In the Middle East, secular dictatorships can be very brutal. But, bad as they are, they are often the only thing that stands in the way of the absolute destruction of minority religious communities. Toppling such dictatorships and hoping for their replacement by “moderates” is not a good bet. Incredibly, this seems to be a lesson the United States still has to learn. Consider Syria.
Say goodbye to one of the most ancient Christian communities in the world. Last week, members of ISIS—the “Islamic State in Iraq and Syria,” a Sunni Islamist group that recently has captured parts of Iraq and declared a new caliphate—began going through the northern Iraqi city of Mosul and marking the homes of Christians with the Arabic letter “Nun.” “Nun” stands for “Nasara,” from “Nazarenes,” a word that refers to Christians. The implications were clear. Mosul’s Christians faced the same fate the Christians of Raqqa, Syria, had when ISIS captured their city last spring. “We offer them three choices,” ISIS announced: “Islam; the dhimma contract—involving payment of jizya; if they refuse this they will have nothing but the sword.”
The dhimma is the notional contract that governs relations between the Muslim community, or umma, and Christians (as well as Jews) in classical Islamic law. The dhimma allows Christians to reside in Muslim society in exchange for payment of a poll tax called the jizya—in Mosul, ISIS required a jizya of about $500—and submission to various social and legal restrictions.
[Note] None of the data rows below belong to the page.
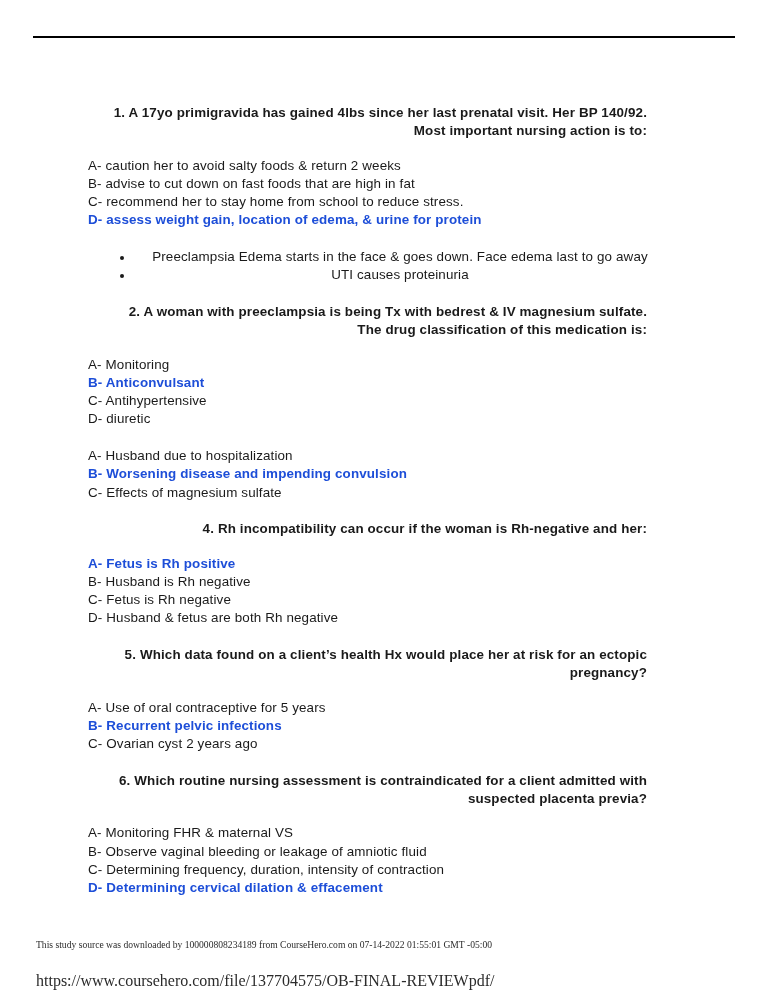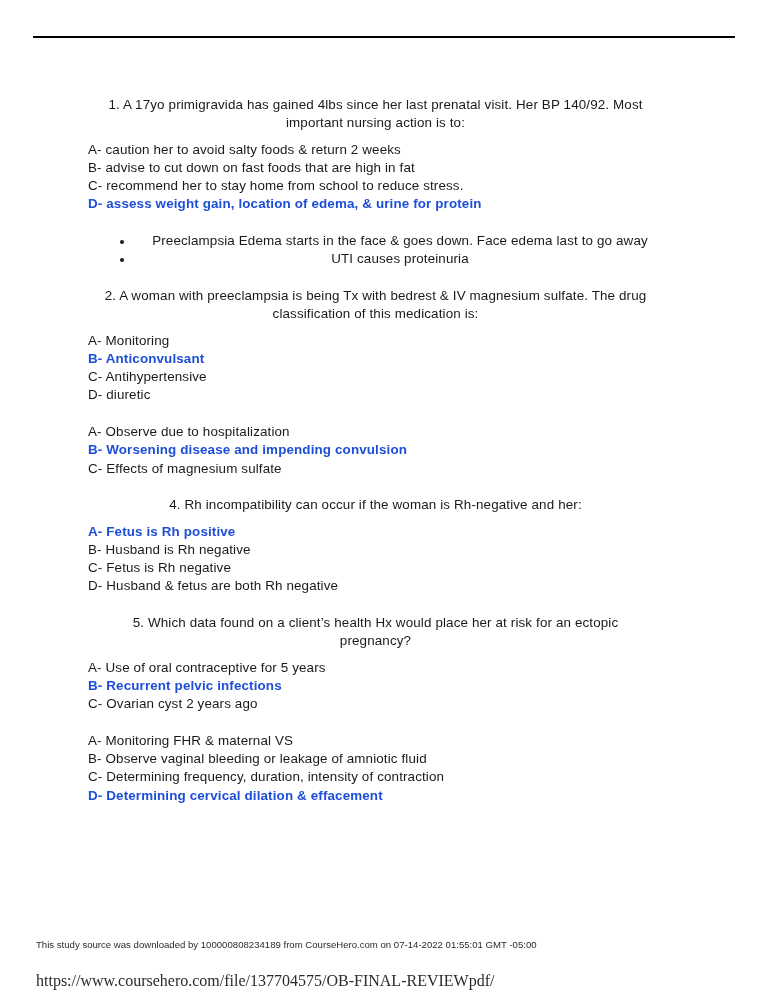--- a/index.html
+++ b/index.html
@@ -43,22 +43,23 @@
     color: #1a1a1a;
     letter-spacing: 0.01em;
   }
 
   .qblock {
     margin: 0 0 18.3px 0;
   }
   .qblock:last-child { margin-bottom: 0; }
 
   .stem {
-    margin: 8px;
-    text-align: center;
+    margin: 16px;
+    text-align: right;
+    font-weight: bold;
   }
 
   .opt {
     margin: 0;
     white-space: pre-wrap;
   }
   .opt.correct {
     font-weight: bold;
     color: #1d4ed8;
   }
@@ -83,21 +84,21 @@
     height: 4px;
     border-radius: 50%;
     background: #1a1a1a;
   }
 
   
   .footer-note {
     position: absolute;
     left: 36px;
     top: 938px;
-    font-family: Liberation Sans, sans-serif;
+    font-family: Liberation Serif, serif;
     font-size: 9.6px;
     line-height: 13px;
     color: #2b2b2b;
     white-space: nowrap;
   }
 
   .footer-url {
     position: absolute;
     left: 36px;
     top: 974px;
@@ -128,38 +129,39 @@
         </ul>
       </div>
       <div class="qblock">
         <p class="stem">2.  A woman with preeclampsia is being Tx with bedrest &amp; IV magnesium sulfate. The drug classification of this medication is:</p>
         <p class="opt">A- Monitoring</p>
         <p class="opt correct">B- Anticonvulsant</p>
         <p class="opt">C- Antihypertensive</p>
         <p class="opt">D- diuretic</p>
       </div>
       <div class="qblock">
-        <p class="opt">A- Observe due to hospitalization</p>
+        <p class="opt">A- Husband due to hospitalization</p>
         <p class="opt correct">B- Worsening disease and impending convulsion</p>
         <p class="opt">C- Effects of magnesium sulfate</p>
       </div>
       <div class="qblock">
         <p class="stem">4. Rh incompatibility can occur if the woman is Rh-negative and her:</p>
         <p class="opt correct">A- Fetus is Rh positive</p>
         <p class="opt">B- Husband is Rh negative</p>
         <p class="opt">C- Fetus is Rh negative</p>
         <p class="opt">D- Husband &amp; fetus are both Rh negative</p>
       </div>
       <div class="qblock">
         <p class="stem">5. Which data found on a client’s health Hx would place her at risk for an ectopic pregnancy?</p>
         <p class="opt">A- Use of oral contraceptive for 5 years</p>
         <p class="opt correct">B- Recurrent pelvic infections</p>
         <p class="opt">C- Ovarian cyst 2 years ago</p>
       </div>
       <div class="qblock">
+        <p class="stem">6. Which routine nursing assessment is contraindicated for a client admitted with suspected placenta previa?</p>
         <p class="opt">A- Monitoring FHR &amp; maternal VS</p>
         <p class="opt">B- Observe vaginal bleeding or leakage of amniotic fluid</p>
         <p class="opt">C- Determining frequency, duration, intensity of contraction</p>
         <p class="opt correct">D- Determining cervical dilation &amp; effacement</p>
       </div>
     </div>
 
   <div class="footer-note">This study source was downloaded by 100000808234189 from CourseHero.com on 07-14-2022 01:55:01 GMT -05:00</div>
 
   <div class="footer-url">https://www.coursehero.com/file/137704575/OB-FINAL-REVIEWpdf/</div>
The dhimma forbids Christians from attracting attention during worship, for example, from building new churches, and generally from asserting equality with Muslims.
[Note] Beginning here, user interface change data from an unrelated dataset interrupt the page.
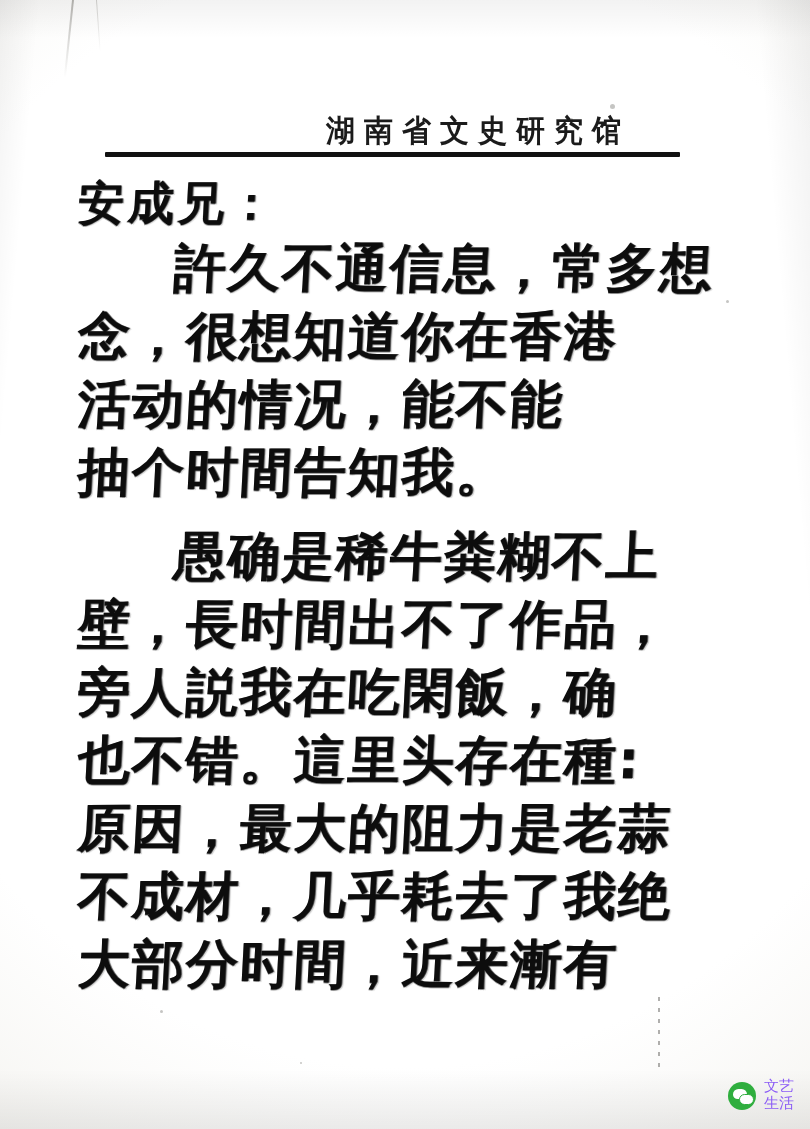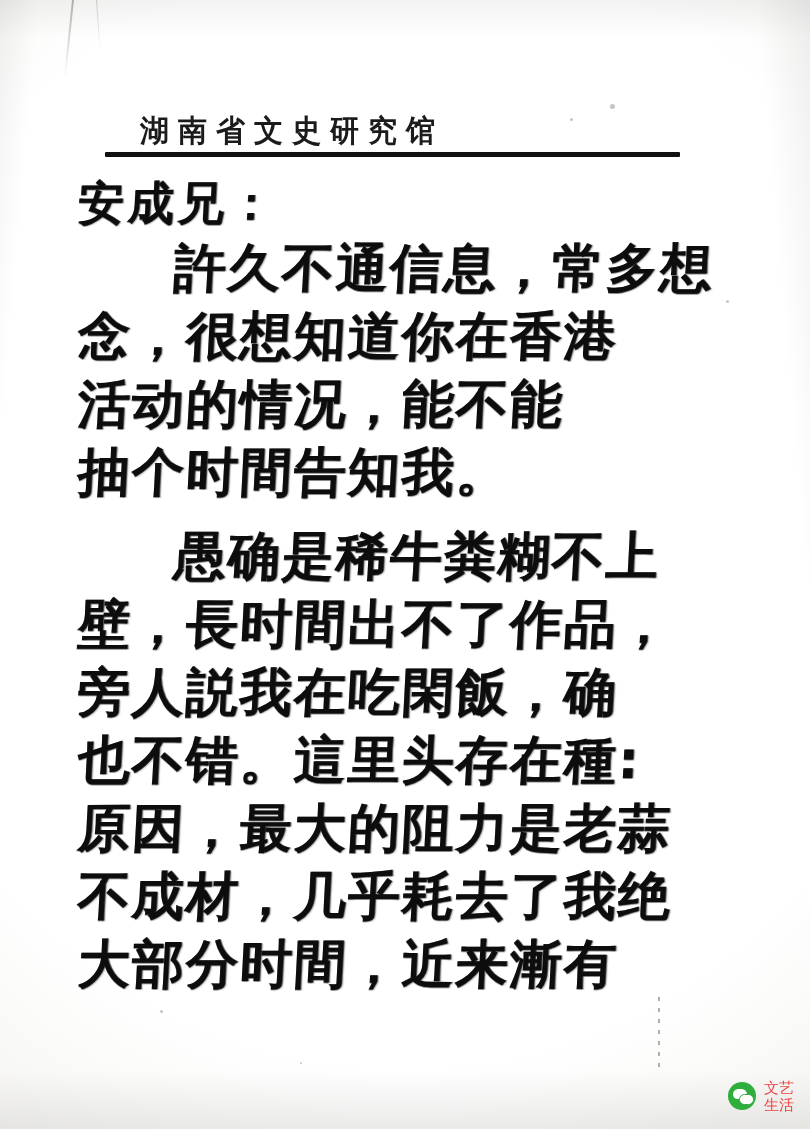--- a/index.html
+++ b/index.html
@@ -62,21 +62,21 @@
     transform: rotate(-4deg);
     transform-origin: top center;
   }
 
   
   #letterhead {
     position: absolute;
     left: 140px;
     top: 112px;
     width: 490px;
-    text-align: left;
+    text-align: right;
   }
   #letterhead-text {
     font-family: "DejaVu Sans", sans-serif;
     font-size: 29px;
     font-weight: bold;
     letter-spacing: 9px;
     color: #1b1b1b;
     white-space: nowrap;
     transform: scaleY(1.05);
   }
@@ -147,23 +147,23 @@
     position: absolute;
     left: 11px;
     top: 12px;
     width: 13px;
     height: 9px;
     background: #fff;
     border: 1.5px solid #2fae3e;
     border-radius: 6px;
   }
   #footer-text {
-    font-family: Liberation Sans, sans-serif;
+    font-family: Liberation Mono, monospace;
     font-size: 15px;
-    color: #ef4444;
+    color: #8b5cf6;
     line-height: 1.15;
     white-space: pre-line;
   }
   
   #tear {
     position: absolute;
     right: 150px;
     bottom: 62px;
     width: 2px;
     height: 70px;

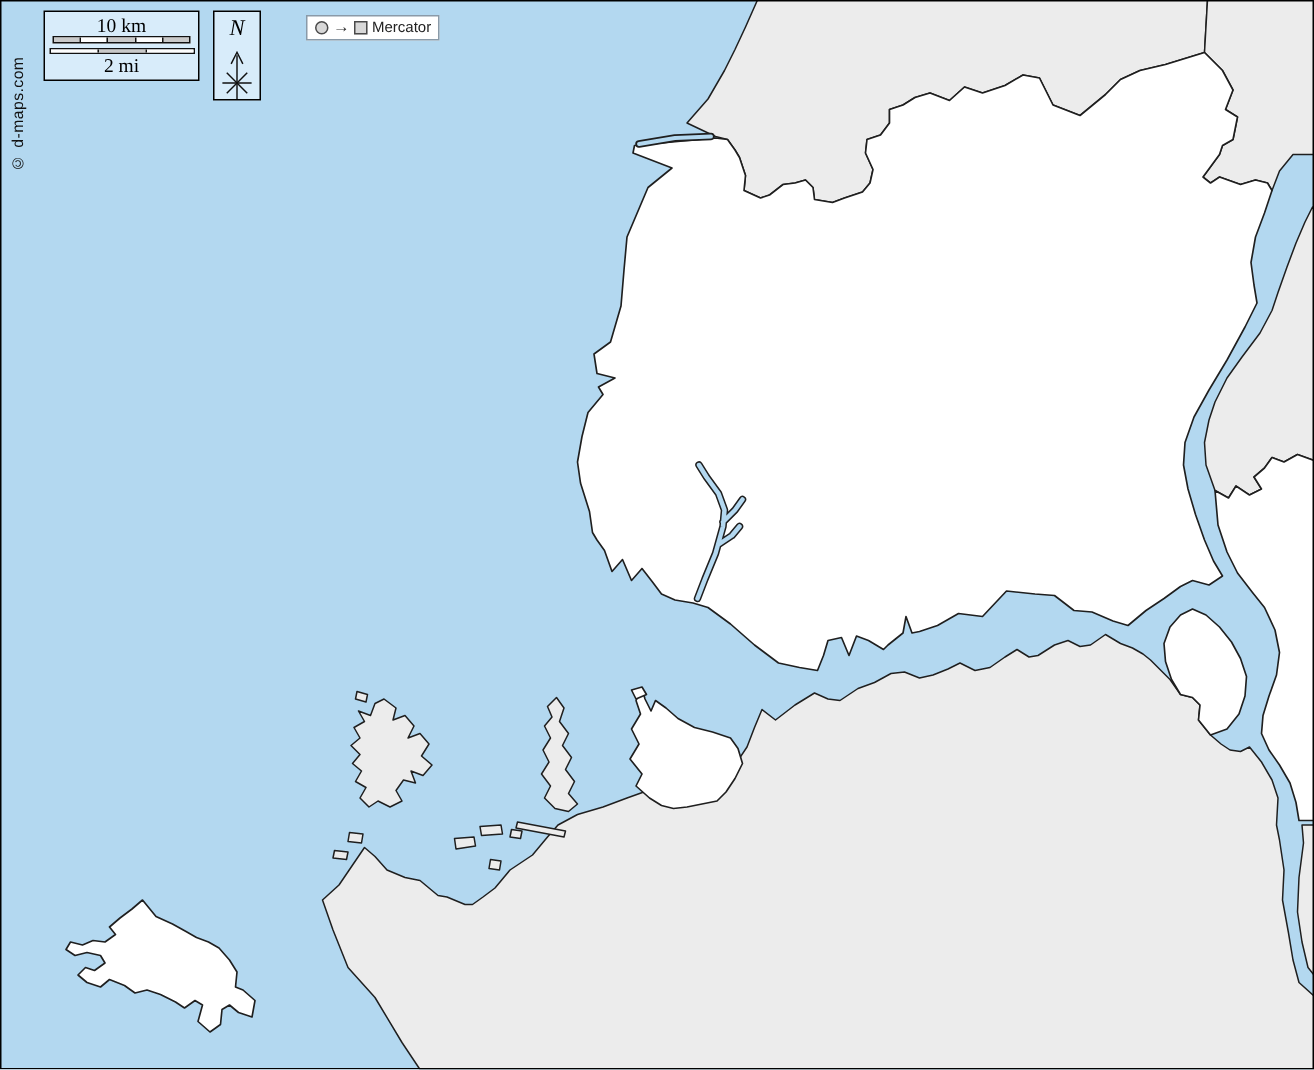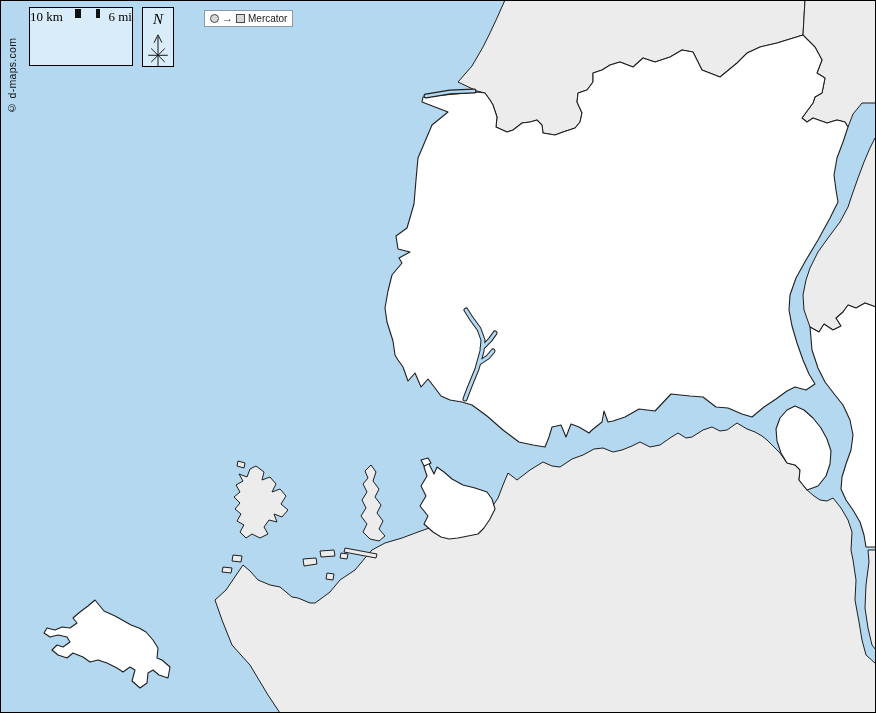--- a/index.html
+++ b/index.html
@@ -24,23 +24,23 @@
   .frame{fill:none;stroke:#000;stroke-width:1;}
 
   
   .copyright{
     position:absolute;left:4px;top:6px;height:108px;width:16px;
     writing-mode:vertical-rl;transform:rotate(180deg);
     font-size:10.5px;color:#111;letter-spacing:.3px;line-height:16px;
     text-align:left;user-select:none;
   }
   .scale-box{
-    position:absolute;left:29px;top:7px;width:104px;height:59px;
+    position:absolute;left:29px;top:7px;width:104px;height:47px;
     background:var(--panel-fill);border:1px solid #000;box-sizing:border-box;
-    display:flex;flex-direction:row;justify-content:space-between;
+    display:flex;flex-direction:column;justify-content:space-between;
     padding:1px 0 2px 0;
   }
   .scale-label{
     font-family:"Liberation Serif",serif;font-size:13px;color:#000;
     text-align:center;line-height:15px;
   }
   .scale-bar{height:7px;border:1px solid #111;display:flex;box-sizing:content-box;background:#fff;}
   .scale-bar.km{margin:0 5px 3px 5px;}
   .scale-bar.mi{margin:0 2px 0 3px;}
   .scale-seg{flex:1 1 auto;}
@@ -125,21 +125,21 @@
       <div class="scale-seg seg-w"></div>
       <div class="scale-seg seg-g"></div>
       <div class="scale-seg seg-w"></div>
       <div class="scale-seg seg-g"></div>
     </div>
     <div class="scale-bar mi">
       <div class="scale-seg seg-w"></div>
       <div class="scale-seg seg-g"></div>
       <div class="scale-seg seg-w"></div>
     </div>
-    <div class="scale-label">6 mi</div>
+    <div class="scale-label">2 mi</div>
   </div>
 
   <div class="compass-box">
     <div class="compass-n">N</div>
     <svg width="26" height="38" viewBox="0 0 26 38">
       <g stroke="#111" stroke-width="1" fill="none">
         <line x1="13" y1="38" x2="13" y2="8"></line>
         <polyline points="9,14 13,6 17,14"></polyline>
         <line x1="3" y1="27" x2="23" y2="27"></line>
         <line x1="6" y1="20" x2="20" y2="34"></line>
The dhimma is said to date back to an “agreement” a seventh-century caliph made with the Christians of Syria, though nowadays most scholars dismiss that claim. Most likely, the rules developed over time; by the eighth or ninth centuries, they were standardized in the Islamic law books. From the classical Muslim perspective, the dhimma reflects the fact that Christians, as the recipients of an earlier, incomplete revelation, merit some protection and communal autonomy. But there is a price. The jizya and the many dhimma restrictions are meant to keep Christians in their place and provide a salutary incentive for them to convert to Islam.
By last week, most Christians in Mosul had already taken a fourth option—evacuation.